In mammals, brain structure mass correlates with nonneuronal cell numbers, yet neuronal scaling varies across structures and between primate and nonprimate clades. The study tests whether these ancestral scaling rules also hold in marsupials, a sister group to eutherians. The authors examined the cellular composition of 10 marsupial species. The data reveal that marsupial brain structure mass scales with nonneuronal cell numbers and that cerebellar neuron counts track cortical neuron counts, mirroring eutherian patterns, but marsupials diverge in that their cerebella are neuron‑rich relative to mass while other brain regions are neuron‑poor, and Australasian species exhibit cortical‑cerebellar neuron ratios akin to artiodactyls and primates, indicating that ancestral Theria neuronal scaling rules have been partially altered and that neuronal size scaling evolves independently of neuronal allocation.

Abstract

In the effort to understand the evolution of mammalian brains, we have found that common relationships between brain structure mass and numbers of nonneuronal (glial and vascular) cells apply across eutherian mammals, but brain structure mass scales differently with numbers of neurons across structures and across primate and nonprimate clades. This suggests that the ancestral scaling rules for mammalian brains are those shared by extant nonprimate eutherians - but do these scaling relationships apply to marsupials, a sister group to eutherians that diverged early in mammalian evolution? Here we examine the cellular composition of the brains of 10 species of marsupials. We show that brain structure mass scales with numbers of nonneuronal cells, and numbers of cerebellar neurons scale with numbers of cerebral cortical neurons, comparable to what we have found in eutherians. These shared scaling relationships are therefore indicative of mechanisms that have been conserved since the first therians.
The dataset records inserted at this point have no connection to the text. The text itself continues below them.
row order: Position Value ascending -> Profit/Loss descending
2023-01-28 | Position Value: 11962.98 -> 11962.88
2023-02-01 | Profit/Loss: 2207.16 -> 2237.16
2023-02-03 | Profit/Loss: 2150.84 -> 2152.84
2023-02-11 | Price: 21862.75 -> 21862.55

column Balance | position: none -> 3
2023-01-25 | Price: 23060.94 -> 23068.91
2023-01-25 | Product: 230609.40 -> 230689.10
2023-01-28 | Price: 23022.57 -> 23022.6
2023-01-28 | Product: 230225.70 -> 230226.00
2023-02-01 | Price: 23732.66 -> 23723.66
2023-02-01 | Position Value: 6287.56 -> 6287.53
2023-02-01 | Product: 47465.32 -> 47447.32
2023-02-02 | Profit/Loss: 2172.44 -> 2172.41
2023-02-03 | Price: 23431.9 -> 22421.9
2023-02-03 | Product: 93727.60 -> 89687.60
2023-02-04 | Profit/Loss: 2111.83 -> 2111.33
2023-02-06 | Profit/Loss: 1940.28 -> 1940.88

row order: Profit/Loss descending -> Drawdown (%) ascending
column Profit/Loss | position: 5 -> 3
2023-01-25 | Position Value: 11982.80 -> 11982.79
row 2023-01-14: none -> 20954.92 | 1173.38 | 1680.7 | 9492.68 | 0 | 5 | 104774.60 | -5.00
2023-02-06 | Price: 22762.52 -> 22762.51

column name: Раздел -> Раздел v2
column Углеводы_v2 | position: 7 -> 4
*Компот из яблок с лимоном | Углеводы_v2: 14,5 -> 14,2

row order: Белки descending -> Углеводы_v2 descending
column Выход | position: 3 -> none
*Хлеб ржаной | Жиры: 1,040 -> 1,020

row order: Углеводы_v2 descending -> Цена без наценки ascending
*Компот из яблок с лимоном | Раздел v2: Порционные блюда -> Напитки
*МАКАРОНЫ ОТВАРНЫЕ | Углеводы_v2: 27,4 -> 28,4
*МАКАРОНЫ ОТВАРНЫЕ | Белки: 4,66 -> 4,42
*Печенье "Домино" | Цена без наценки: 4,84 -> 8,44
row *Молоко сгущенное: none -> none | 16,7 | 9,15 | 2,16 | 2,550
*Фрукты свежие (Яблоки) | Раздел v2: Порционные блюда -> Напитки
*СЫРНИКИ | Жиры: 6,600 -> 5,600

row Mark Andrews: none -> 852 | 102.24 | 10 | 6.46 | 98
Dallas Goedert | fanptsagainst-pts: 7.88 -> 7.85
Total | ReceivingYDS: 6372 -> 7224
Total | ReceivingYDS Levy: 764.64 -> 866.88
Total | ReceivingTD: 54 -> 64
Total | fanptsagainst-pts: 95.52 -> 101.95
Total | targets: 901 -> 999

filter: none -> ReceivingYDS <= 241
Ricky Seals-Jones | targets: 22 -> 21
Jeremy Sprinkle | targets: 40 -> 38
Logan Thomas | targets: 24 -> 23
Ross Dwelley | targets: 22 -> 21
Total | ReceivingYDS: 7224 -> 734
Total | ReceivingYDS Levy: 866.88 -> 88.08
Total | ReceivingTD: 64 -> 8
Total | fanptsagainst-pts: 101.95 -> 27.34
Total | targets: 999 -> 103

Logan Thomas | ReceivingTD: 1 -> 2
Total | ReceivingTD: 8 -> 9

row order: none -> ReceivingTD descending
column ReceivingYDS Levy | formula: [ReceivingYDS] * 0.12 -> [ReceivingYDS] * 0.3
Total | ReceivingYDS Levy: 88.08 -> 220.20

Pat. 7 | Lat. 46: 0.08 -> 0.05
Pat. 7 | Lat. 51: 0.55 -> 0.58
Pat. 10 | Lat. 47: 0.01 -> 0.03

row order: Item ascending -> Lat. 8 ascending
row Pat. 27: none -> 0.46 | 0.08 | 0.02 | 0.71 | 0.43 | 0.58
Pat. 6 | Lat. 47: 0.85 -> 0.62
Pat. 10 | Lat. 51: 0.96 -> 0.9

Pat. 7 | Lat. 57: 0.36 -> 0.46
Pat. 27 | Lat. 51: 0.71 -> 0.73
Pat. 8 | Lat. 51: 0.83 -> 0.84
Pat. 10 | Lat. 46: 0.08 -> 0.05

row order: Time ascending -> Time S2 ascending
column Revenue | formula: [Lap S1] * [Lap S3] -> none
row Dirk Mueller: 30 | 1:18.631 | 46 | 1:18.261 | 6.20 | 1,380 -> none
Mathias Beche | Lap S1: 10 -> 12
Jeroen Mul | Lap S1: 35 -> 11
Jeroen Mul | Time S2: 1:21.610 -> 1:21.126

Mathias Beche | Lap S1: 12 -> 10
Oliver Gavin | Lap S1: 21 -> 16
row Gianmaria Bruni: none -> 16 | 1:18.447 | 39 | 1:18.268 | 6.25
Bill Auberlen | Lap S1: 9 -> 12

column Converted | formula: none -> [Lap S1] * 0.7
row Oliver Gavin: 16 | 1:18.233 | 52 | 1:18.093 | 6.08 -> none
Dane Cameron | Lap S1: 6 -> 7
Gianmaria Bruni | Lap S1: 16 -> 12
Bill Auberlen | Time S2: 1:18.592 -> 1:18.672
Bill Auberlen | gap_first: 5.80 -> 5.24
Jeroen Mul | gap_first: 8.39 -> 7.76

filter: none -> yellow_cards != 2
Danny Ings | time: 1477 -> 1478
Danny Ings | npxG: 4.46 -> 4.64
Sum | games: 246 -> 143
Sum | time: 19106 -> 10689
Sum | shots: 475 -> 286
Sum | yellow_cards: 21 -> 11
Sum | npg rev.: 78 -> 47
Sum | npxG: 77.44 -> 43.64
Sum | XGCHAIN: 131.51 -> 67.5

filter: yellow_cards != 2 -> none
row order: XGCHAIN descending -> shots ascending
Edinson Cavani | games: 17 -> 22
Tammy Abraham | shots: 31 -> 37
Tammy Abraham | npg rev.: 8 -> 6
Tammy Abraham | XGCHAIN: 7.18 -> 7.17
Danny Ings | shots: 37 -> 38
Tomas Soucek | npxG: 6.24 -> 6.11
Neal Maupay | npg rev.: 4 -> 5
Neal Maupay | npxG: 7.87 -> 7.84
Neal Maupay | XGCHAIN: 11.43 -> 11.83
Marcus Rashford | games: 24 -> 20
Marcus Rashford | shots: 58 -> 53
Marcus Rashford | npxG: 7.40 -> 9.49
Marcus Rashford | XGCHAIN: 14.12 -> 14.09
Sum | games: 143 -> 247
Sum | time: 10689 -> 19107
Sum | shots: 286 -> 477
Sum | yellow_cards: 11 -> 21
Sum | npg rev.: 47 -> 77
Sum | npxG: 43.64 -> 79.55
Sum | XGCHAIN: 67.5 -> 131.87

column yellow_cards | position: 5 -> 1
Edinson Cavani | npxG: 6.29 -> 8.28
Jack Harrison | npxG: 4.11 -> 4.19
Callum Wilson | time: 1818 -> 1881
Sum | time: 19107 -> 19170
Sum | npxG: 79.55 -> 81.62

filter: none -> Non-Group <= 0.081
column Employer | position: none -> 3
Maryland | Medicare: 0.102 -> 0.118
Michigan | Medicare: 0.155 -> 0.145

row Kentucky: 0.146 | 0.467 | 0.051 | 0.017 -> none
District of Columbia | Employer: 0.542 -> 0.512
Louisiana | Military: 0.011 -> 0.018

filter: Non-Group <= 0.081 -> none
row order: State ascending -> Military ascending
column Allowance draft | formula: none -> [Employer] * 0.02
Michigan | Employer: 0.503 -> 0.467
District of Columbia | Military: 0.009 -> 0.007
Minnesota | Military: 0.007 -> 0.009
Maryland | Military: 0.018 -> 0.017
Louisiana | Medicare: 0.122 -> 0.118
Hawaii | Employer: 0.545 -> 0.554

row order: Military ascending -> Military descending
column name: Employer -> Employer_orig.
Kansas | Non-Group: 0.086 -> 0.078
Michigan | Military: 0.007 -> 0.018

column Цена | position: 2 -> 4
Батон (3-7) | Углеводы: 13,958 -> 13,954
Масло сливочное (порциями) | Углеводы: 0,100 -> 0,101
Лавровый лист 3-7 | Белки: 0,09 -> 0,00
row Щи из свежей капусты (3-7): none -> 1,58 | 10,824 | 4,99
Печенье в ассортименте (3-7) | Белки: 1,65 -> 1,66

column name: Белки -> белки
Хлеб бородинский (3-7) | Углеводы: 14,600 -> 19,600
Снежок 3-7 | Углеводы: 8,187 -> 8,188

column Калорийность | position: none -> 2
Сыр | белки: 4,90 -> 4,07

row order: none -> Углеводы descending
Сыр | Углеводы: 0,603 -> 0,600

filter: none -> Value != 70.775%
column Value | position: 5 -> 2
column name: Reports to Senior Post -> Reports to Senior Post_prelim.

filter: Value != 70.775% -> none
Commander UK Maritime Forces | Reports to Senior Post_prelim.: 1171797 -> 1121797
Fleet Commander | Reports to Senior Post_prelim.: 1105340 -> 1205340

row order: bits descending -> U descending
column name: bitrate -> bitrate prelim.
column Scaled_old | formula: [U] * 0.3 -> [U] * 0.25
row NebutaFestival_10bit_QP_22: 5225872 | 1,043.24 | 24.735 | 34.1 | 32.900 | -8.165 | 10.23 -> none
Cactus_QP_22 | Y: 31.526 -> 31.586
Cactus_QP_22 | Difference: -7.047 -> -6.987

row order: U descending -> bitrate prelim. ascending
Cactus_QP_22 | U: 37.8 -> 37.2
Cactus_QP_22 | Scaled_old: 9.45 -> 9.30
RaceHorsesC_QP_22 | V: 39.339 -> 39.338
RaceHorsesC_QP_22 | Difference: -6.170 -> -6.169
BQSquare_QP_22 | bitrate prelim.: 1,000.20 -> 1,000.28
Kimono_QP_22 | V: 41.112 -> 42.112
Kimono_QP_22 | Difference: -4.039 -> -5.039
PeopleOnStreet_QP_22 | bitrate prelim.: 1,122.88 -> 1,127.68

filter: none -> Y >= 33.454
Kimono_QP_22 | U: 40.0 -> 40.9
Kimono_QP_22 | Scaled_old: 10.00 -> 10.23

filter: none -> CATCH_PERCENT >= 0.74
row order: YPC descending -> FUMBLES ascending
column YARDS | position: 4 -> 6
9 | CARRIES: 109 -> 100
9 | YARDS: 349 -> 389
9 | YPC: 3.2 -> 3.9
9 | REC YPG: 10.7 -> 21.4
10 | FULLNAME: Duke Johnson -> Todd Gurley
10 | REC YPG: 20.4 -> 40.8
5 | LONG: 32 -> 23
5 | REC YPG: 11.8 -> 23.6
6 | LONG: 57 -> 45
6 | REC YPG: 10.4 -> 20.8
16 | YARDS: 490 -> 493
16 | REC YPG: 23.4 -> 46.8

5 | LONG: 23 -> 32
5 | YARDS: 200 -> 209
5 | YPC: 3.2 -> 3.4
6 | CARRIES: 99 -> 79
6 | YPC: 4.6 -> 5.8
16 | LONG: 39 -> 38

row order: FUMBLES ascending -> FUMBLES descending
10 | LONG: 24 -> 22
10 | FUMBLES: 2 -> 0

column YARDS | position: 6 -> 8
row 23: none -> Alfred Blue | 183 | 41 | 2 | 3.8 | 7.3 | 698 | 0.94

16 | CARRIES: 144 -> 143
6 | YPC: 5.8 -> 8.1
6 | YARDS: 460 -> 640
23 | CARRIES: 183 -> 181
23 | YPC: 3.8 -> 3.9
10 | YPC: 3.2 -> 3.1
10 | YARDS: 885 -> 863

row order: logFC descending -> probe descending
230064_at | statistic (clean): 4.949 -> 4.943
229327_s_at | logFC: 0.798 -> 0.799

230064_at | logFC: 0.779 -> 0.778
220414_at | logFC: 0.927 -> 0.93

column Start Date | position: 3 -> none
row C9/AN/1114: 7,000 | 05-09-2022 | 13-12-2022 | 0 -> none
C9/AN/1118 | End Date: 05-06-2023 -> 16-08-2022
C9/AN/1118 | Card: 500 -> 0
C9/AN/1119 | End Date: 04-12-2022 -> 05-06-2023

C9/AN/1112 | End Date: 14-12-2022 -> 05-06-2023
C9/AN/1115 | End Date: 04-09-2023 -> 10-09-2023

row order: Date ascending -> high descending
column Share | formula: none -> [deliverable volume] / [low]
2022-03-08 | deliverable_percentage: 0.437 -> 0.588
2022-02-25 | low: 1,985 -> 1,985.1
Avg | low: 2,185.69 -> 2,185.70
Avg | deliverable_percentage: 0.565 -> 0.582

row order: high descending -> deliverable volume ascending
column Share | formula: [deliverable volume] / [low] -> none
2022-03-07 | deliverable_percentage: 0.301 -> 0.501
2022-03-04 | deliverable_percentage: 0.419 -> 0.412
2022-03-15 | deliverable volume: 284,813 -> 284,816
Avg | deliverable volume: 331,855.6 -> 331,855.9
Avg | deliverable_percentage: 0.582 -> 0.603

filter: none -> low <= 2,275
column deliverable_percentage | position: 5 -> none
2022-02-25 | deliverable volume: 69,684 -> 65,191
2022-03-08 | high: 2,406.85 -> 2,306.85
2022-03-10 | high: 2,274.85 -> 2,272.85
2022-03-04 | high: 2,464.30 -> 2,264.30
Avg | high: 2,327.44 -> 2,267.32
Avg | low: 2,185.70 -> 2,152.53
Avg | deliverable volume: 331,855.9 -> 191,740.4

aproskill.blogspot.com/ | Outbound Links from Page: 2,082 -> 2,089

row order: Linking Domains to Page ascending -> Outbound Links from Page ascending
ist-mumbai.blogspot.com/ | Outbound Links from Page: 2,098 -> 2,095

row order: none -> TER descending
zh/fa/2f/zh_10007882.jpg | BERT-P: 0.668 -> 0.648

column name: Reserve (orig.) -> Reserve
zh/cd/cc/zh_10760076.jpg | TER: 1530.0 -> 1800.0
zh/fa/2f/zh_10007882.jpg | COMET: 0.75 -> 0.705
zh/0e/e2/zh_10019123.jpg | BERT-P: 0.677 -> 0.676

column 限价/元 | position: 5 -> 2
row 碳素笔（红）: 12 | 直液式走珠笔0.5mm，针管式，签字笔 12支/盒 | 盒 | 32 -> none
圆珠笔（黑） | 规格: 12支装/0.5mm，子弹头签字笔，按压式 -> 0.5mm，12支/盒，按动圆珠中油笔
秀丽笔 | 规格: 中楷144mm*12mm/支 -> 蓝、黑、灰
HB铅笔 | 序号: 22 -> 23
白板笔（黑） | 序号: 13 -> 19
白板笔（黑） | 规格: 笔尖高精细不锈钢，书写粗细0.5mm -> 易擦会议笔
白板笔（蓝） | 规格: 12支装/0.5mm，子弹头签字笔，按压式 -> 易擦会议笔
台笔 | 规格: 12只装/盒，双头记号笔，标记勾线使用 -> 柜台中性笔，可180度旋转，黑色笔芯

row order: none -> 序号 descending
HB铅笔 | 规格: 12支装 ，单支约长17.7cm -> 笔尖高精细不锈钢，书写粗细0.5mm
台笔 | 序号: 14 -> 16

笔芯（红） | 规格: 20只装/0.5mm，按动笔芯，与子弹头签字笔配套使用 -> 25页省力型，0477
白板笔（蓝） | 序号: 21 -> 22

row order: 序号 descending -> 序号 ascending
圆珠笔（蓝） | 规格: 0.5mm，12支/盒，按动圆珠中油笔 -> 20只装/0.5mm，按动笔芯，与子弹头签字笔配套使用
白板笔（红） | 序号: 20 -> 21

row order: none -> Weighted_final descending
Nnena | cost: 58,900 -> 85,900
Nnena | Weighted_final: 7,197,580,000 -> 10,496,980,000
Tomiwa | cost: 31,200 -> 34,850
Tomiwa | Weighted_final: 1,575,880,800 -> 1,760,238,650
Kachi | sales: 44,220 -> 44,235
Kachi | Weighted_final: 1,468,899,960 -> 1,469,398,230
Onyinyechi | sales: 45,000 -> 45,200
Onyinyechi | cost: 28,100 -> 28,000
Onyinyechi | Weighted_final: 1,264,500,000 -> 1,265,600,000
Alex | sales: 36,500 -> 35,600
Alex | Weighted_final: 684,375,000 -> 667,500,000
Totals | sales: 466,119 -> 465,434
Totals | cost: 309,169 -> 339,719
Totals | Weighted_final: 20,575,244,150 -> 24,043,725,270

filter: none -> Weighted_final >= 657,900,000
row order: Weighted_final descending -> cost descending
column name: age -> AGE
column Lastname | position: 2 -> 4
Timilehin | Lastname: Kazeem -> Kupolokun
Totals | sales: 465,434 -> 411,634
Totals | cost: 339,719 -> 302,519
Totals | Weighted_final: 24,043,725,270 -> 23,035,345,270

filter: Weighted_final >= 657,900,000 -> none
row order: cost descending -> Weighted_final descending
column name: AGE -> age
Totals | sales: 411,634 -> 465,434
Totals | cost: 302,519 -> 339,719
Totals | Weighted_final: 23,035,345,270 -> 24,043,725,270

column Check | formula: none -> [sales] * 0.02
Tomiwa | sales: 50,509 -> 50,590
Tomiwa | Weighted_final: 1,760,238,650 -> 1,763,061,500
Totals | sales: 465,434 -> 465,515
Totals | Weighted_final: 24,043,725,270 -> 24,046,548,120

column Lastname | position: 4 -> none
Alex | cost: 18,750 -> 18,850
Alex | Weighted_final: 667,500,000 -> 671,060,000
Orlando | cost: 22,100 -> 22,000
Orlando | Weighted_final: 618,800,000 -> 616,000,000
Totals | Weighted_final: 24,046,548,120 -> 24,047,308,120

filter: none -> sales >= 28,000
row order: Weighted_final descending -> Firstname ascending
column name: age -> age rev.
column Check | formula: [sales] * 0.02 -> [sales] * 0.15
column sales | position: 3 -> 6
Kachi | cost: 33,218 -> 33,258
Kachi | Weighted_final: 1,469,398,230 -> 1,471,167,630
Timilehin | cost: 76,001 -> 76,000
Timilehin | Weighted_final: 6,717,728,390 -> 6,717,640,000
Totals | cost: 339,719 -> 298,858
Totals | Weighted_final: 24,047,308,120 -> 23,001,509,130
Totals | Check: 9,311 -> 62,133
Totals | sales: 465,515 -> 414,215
In contrast, while marsupials share with nonprimate eutherians the scaling of cerebral cortex mass with number of neurons, their cerebella have more neurons than nonprimate eutherian cerebella of a similar mass, and their rest of brain has fewer neurons than eutherian structures of a similar mass. Moreover, Australasian marsupials exhibit ratios of neurons in the cerebral cortex and cerebellum over the rest of the brain, comparable to artiodactyls and primates. Our results suggest that Australasian marsupials have diverged from the ancestral Theria neuronal scaling rules, and support the suggestion that the scaling of average neuronal cell size with increasing numbers of neurons varies in evolution independently of the allocation of neurons across structures.